The U.S. Food and Drug Administration is warning individuals not to use a specific brand of rapid COVID-19 testing because they may produce erroneous findings.
The tests - Empowered Diagnostics CovClear COVID-19 Rapid Antigen Test and ImmunoPass COVID-19 Neutralizing Antibody Rapid Test - are labeled as FDA-authorized, but they have not been authorized, cleared, or approved by the agency, according to the FDA.
The FDA advises anyone who utilized the tests within the last week to retest with an FDA-approved fast kit. A full list of approved quick kits can be found here.
If you took the test more than two weeks ago and have no symptoms, the agency says you don't need to retest.
"The FDA is concerned about the potentially higher risk of false results when using unauthorized tests," the agency said, adding it has issued the most serious type of recall for items - a Class I recall.

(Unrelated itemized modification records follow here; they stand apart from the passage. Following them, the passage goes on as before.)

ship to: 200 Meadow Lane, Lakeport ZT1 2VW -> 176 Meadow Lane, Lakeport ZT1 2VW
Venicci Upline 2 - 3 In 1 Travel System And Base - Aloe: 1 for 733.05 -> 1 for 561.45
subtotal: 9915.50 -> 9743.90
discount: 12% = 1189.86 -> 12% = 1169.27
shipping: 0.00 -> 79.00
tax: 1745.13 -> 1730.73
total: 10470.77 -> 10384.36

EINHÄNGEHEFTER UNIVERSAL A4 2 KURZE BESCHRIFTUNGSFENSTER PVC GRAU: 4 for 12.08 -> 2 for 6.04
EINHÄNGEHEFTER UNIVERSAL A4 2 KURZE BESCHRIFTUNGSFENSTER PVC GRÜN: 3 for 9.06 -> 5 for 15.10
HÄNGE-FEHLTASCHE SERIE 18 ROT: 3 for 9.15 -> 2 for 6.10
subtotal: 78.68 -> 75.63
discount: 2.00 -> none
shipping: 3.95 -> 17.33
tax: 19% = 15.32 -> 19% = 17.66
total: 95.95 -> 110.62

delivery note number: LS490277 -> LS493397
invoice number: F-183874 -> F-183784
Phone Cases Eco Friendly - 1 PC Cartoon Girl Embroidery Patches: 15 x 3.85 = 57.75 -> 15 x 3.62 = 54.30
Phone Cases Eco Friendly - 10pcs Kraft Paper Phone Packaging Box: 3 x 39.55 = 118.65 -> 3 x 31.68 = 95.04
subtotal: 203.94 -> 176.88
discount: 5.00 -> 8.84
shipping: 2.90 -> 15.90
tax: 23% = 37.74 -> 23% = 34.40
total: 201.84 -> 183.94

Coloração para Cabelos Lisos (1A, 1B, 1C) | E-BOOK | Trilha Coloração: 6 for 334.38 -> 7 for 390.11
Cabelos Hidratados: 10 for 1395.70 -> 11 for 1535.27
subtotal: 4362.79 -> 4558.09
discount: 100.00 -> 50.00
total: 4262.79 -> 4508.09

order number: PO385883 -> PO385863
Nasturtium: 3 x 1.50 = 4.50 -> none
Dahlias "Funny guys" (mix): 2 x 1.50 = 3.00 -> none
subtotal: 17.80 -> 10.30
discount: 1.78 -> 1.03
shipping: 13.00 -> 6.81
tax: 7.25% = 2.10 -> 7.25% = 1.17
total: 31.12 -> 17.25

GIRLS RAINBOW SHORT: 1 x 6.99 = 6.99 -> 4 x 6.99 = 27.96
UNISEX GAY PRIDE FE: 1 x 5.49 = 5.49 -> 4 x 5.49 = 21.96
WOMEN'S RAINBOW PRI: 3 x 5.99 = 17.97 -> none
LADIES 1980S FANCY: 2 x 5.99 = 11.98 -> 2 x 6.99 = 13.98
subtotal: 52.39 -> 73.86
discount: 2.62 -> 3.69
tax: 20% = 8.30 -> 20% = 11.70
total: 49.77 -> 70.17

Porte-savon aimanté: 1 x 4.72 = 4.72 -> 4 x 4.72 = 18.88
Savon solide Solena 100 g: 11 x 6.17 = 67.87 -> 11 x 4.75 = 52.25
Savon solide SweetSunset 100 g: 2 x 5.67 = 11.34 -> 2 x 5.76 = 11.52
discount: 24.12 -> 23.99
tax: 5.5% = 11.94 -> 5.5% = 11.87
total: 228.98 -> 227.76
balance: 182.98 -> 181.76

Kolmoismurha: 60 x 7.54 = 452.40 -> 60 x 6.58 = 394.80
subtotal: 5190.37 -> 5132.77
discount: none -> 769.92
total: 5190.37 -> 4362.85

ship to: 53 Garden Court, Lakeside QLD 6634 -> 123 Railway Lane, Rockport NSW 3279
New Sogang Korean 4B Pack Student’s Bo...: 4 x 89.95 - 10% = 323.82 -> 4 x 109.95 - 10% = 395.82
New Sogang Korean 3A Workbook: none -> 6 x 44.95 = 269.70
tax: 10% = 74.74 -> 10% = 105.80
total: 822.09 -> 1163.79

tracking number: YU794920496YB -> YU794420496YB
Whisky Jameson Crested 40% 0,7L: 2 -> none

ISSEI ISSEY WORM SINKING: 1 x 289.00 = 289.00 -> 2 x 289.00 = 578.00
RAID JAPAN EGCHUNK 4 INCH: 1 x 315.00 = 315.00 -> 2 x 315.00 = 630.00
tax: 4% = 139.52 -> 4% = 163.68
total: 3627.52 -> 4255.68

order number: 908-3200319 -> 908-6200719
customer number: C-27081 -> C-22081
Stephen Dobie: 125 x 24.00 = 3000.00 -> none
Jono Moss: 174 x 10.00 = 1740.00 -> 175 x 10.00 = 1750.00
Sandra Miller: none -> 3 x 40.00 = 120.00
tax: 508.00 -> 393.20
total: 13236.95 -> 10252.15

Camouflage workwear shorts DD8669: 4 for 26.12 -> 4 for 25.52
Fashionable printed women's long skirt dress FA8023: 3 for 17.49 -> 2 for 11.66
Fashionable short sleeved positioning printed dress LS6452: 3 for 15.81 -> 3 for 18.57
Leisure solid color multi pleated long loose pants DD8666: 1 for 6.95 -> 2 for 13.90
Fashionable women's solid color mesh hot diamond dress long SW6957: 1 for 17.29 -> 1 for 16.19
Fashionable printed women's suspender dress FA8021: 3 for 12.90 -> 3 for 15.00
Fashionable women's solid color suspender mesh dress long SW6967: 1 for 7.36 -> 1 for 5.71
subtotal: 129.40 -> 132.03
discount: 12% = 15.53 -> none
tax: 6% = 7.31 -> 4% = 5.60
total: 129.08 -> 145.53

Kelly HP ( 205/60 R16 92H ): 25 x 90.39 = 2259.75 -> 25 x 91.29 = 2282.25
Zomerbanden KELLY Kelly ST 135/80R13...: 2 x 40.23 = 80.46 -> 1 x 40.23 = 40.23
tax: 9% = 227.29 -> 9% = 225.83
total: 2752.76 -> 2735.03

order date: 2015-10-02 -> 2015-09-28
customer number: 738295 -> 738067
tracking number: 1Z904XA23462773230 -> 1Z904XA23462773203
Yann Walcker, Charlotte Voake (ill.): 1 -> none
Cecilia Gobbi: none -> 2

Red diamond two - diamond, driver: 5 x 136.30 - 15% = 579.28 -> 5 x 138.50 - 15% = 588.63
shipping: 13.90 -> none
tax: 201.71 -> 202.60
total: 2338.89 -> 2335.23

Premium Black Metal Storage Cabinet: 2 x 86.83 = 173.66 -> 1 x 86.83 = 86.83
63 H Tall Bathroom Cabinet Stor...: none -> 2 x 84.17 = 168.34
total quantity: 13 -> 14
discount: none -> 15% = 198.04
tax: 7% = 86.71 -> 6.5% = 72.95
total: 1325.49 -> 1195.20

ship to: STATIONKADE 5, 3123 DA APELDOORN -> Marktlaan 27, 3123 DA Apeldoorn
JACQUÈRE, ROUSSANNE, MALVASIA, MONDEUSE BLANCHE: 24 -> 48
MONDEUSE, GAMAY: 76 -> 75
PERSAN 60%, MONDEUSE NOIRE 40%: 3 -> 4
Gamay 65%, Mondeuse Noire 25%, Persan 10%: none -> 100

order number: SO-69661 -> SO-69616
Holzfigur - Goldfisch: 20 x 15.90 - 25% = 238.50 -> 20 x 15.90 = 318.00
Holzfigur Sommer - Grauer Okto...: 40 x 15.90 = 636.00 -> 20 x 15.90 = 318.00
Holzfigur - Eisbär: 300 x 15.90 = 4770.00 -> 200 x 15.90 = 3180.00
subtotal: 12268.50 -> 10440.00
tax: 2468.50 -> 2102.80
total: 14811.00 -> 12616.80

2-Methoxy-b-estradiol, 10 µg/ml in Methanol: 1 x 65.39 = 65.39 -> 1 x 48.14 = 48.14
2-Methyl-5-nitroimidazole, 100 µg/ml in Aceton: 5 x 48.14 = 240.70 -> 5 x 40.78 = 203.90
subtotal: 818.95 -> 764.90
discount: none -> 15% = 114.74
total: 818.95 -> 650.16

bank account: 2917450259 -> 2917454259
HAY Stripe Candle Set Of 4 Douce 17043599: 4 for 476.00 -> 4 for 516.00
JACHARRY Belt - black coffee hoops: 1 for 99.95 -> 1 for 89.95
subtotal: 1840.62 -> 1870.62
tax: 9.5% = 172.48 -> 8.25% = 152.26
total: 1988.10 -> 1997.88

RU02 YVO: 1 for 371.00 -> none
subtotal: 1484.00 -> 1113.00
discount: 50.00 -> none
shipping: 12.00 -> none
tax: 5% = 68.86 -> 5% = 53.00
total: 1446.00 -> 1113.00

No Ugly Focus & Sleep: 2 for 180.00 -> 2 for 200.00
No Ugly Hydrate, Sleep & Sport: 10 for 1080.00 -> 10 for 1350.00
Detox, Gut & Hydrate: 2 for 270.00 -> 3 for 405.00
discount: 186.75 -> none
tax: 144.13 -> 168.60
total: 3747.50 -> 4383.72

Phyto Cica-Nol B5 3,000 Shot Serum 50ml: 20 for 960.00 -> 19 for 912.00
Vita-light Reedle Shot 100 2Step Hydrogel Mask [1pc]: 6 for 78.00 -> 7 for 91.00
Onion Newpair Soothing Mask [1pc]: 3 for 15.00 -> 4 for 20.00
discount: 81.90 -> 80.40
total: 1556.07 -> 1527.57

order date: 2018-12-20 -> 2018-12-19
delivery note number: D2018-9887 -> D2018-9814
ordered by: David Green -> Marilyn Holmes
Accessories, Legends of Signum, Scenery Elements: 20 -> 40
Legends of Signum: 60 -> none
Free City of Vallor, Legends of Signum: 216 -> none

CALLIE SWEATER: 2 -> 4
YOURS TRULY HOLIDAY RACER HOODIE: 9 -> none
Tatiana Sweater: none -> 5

The CovClear tests collect samples for COVID-19 testing via a nasal swab, whereas the ImmunoPass test finds COVID-19 antibodies acquired from a previous infection using a fingerstick blood sample. Both tests may produce misleading negative results, resulting in a lack of treatment or unintended infection propagation.
If you took the test within the last two weeks, the FDA suggests retaking it with an FDA-approved fast kit. It is not essential to retest if the test was performed more than two weeks ago and there is no indication to assume a current COVID-19 infection.
The FDA also advised against using self-collected throat swabs for COVID-19 tests in January, stating that people should only use the tests as directed.
Following anecdotal reports of sore throats associated with coronavirus infection and preliminary research suggesting that saliva may be a better way to identify the Omicron variety, some people began swabbing their throats using antigen test swabs designed for nose samples. People began posting their results on social media with the hashtag #SwabYourThroat, and the home test was born.
In some places, throat swabs are common. Some rapid tests for patients without COVID-19 symptoms may require both a nose swab and a throat swab, according to the National Health Service in the U.K. However, most self-tests in the United States require nasal specimens, with a few requiring saliva collected by spitting into a tube.
People who used the recalled test and believe they had an issue with it can use the MedWatch Online Voluntary Reporting Form to report it.